[Records drawn from a dataset]

=== Section Start ===

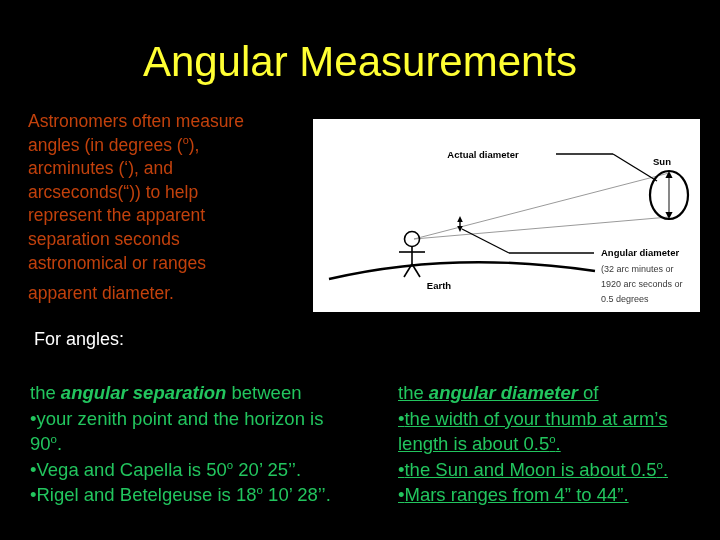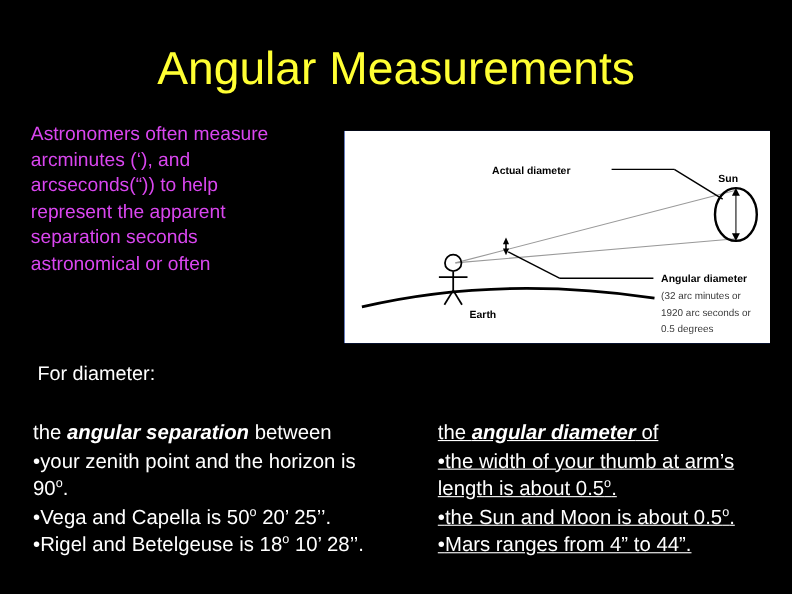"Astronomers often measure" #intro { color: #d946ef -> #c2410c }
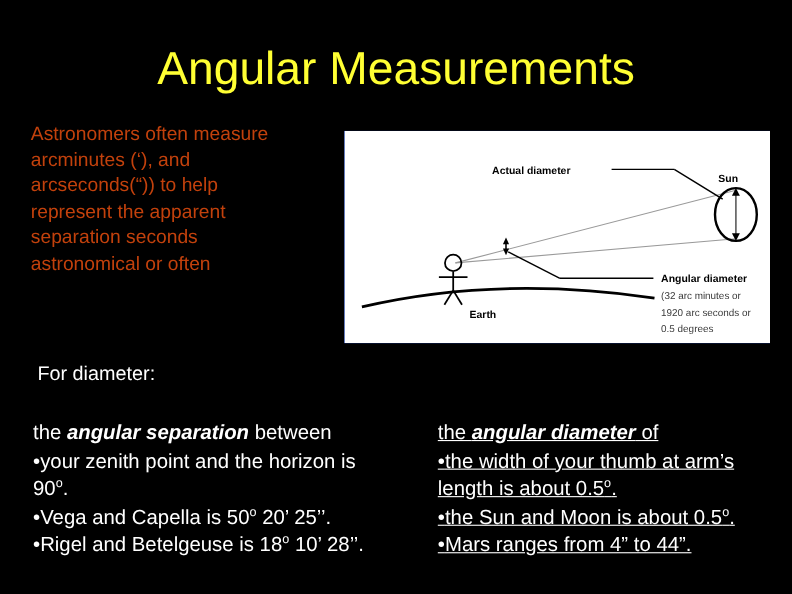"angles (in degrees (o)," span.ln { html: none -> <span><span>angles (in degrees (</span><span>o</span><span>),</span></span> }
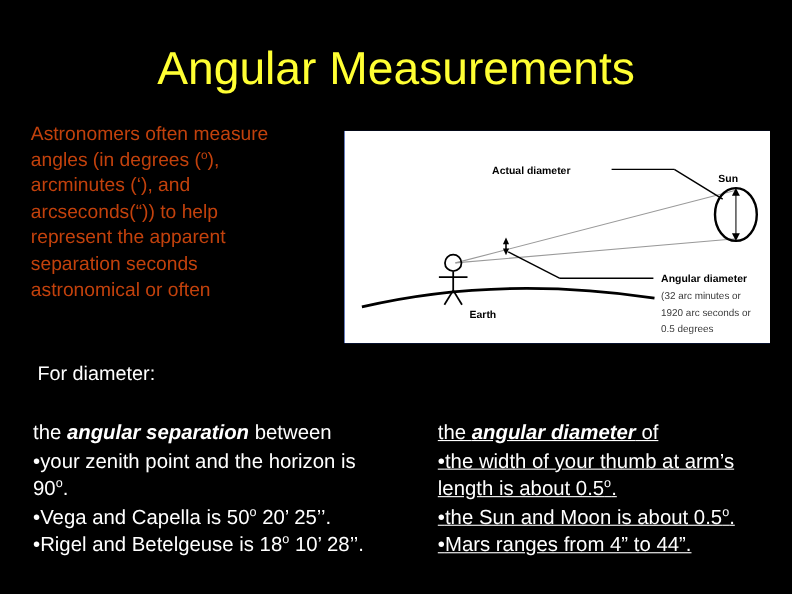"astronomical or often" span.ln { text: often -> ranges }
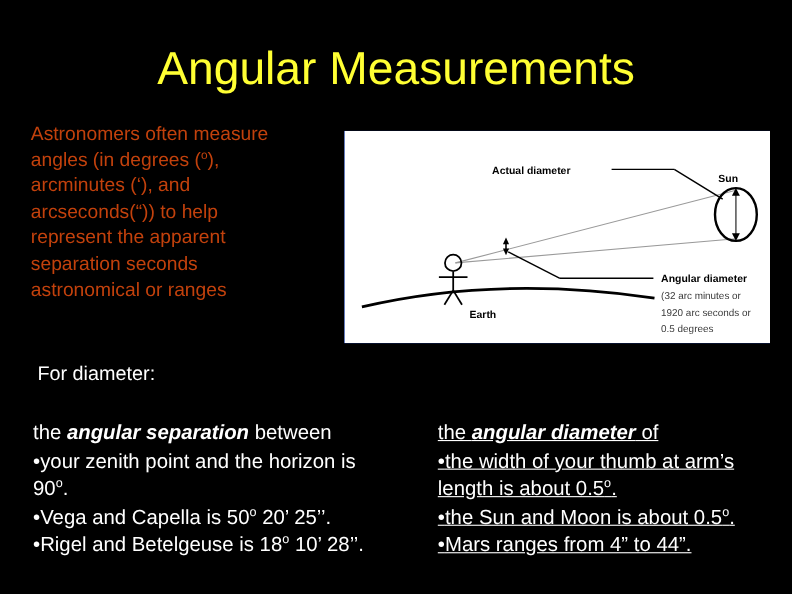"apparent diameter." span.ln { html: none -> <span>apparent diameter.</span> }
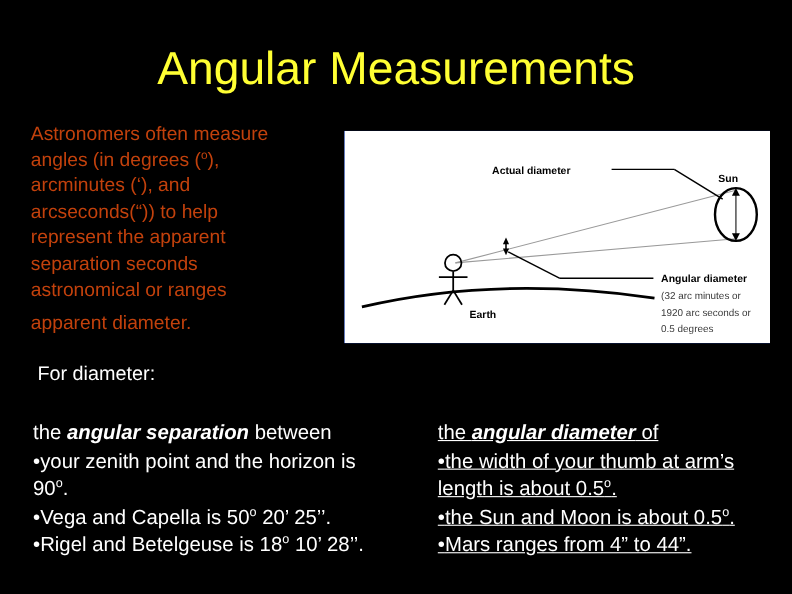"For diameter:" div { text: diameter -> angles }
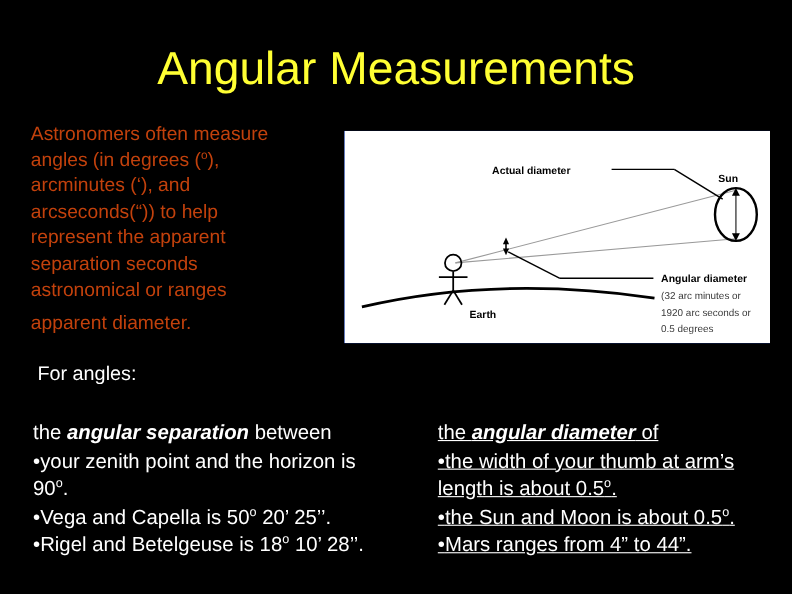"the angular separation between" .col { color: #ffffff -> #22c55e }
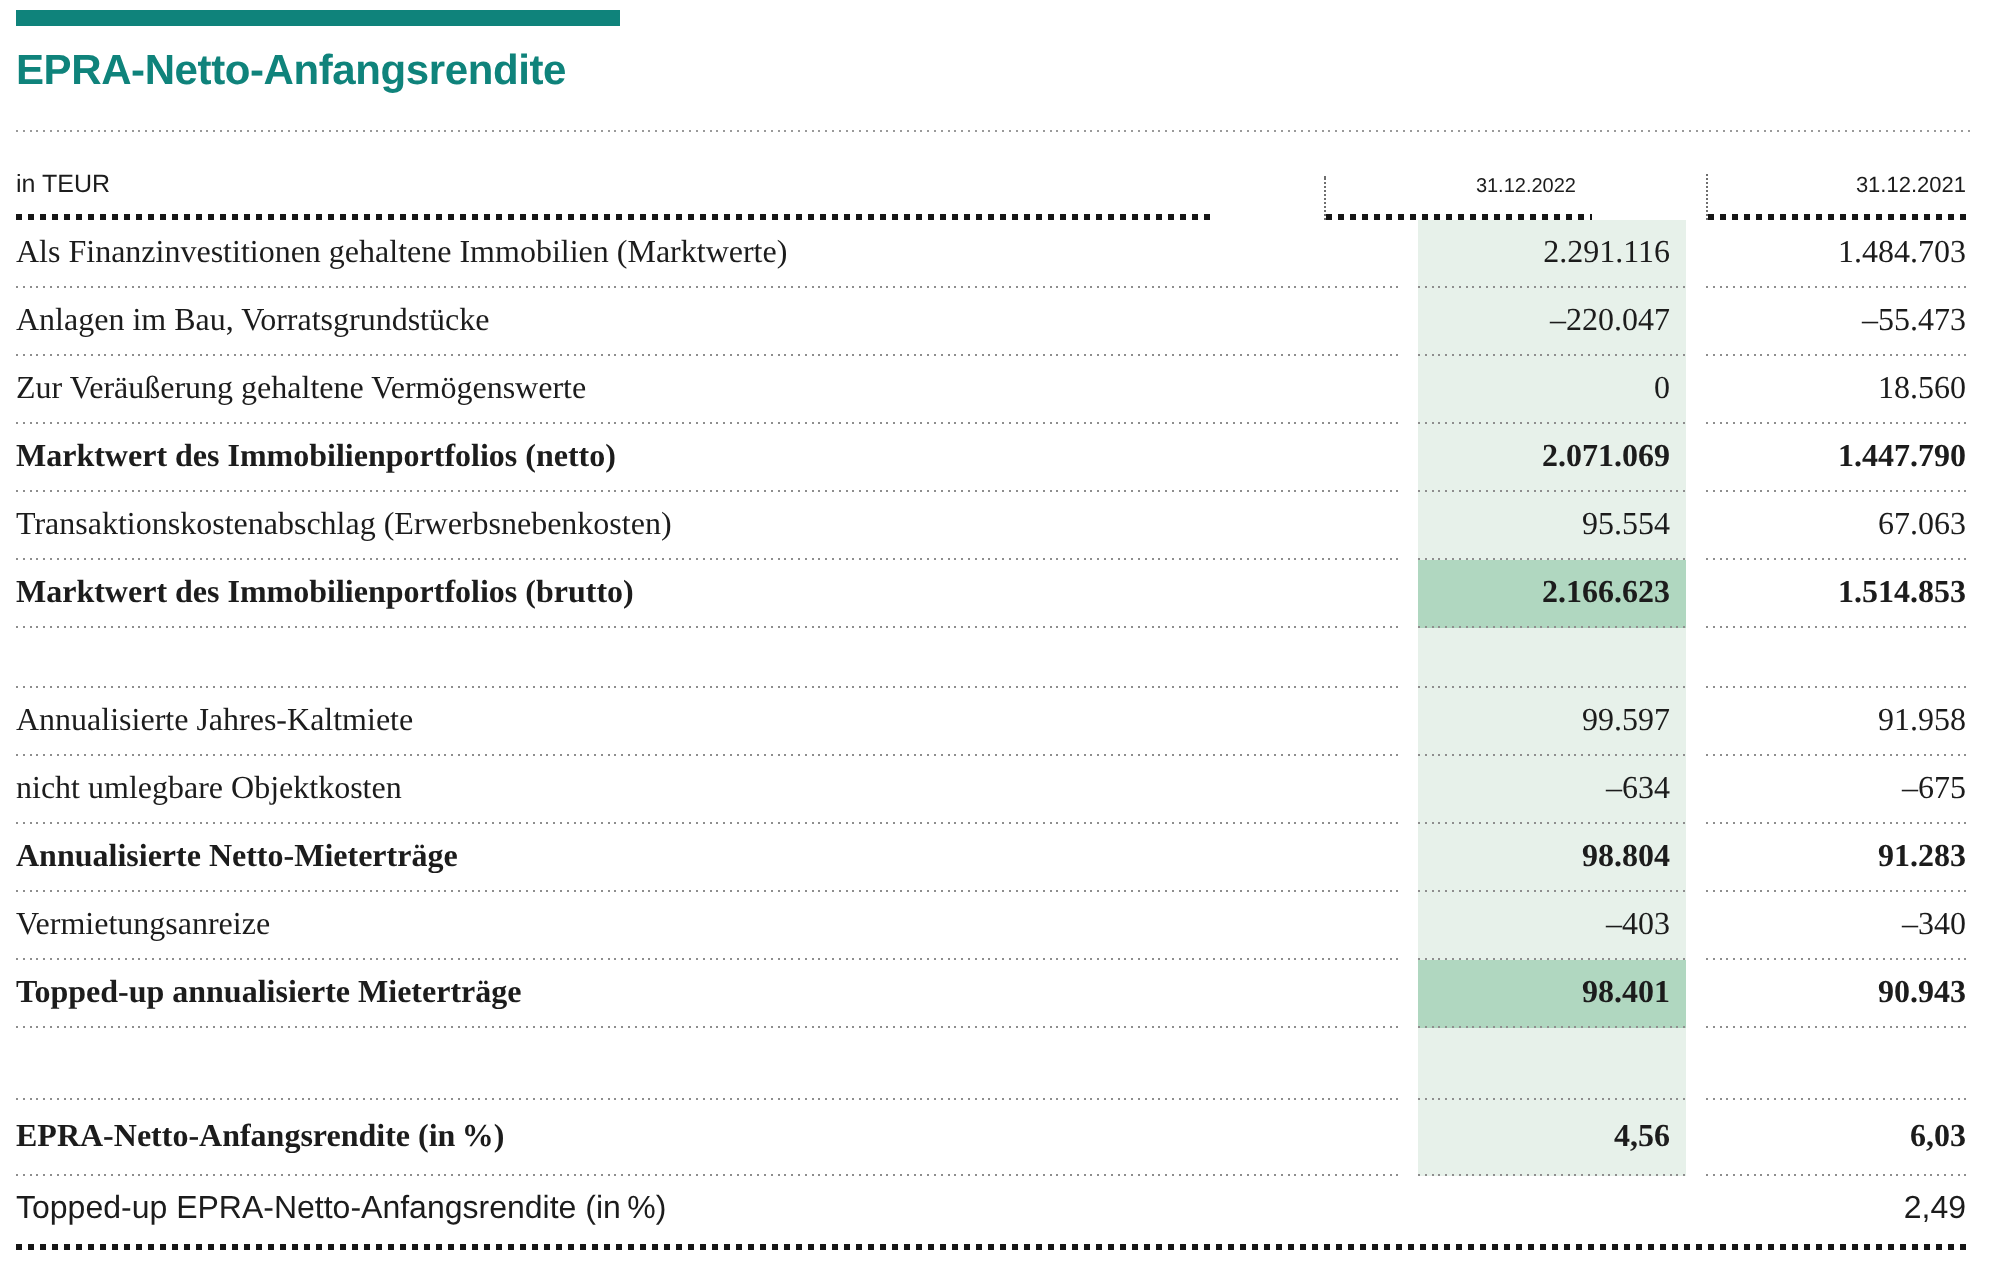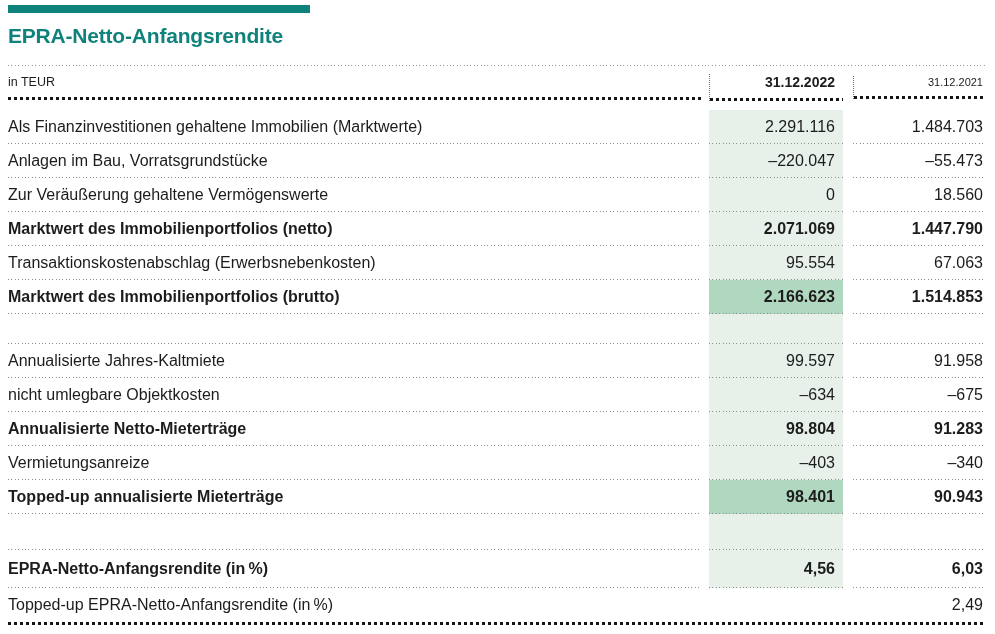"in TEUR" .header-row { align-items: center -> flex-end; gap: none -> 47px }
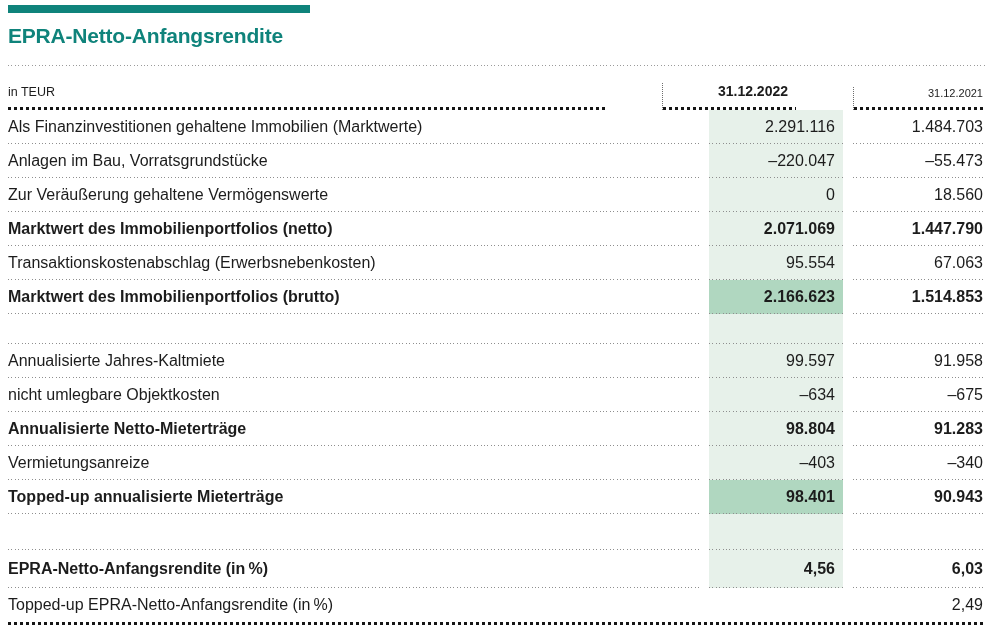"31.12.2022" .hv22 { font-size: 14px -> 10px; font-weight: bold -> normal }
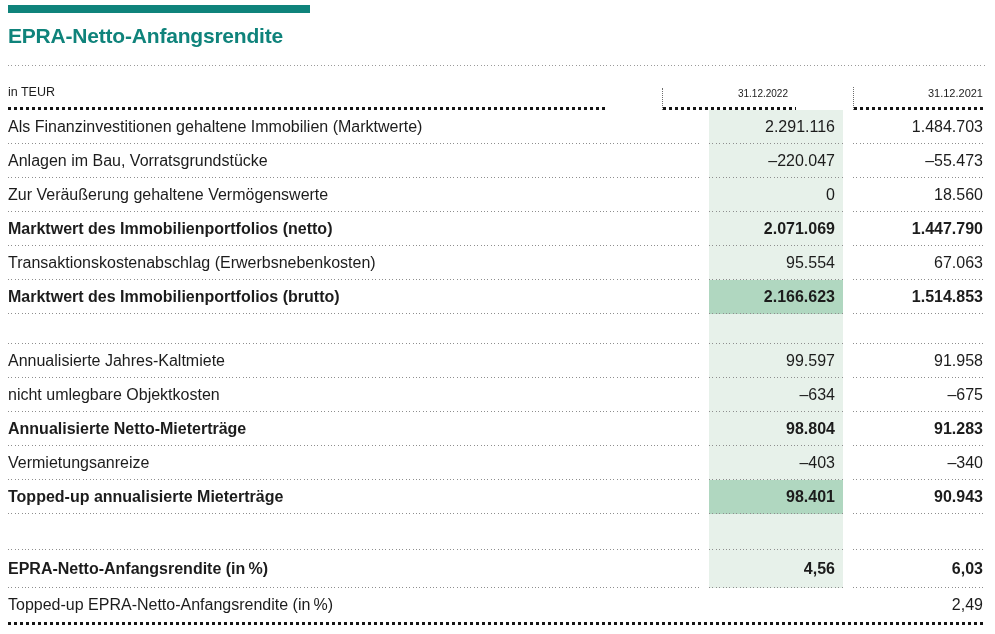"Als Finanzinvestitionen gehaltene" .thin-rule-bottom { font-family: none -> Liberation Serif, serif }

=== Section End ===

### Instructions for the task:
Above are the records; copy them exactly without the pictures.

### Solved exercise:
"Astronomers often measure" #intro { color: #d946ef -> #c2410c }
"angles (in degrees (o)," span.ln { html: none -> <span><span>angles (in degrees (</span><span>o</span><span>),</span></span> }
"astronomical or often" span.ln { text: often -> ranges }
"apparent diameter." span.ln { html: none -> <span>apparent diameter.</span> }
"For diameter:" div { text: diameter -> angles }
"the angular separation between" .col { color: #ffffff -> #22c55e }
"in TEUR" .header-row { align-items: center -> flex-end; gap: none -> 47px }
"31.12.2022" .hv22 { font-size: 14px -> 10px; font-weight: bold -> normal }
"Als Finanzinvestitionen gehaltene" .thin-rule-bottom { font-family: none -> Liberation Serif, serif }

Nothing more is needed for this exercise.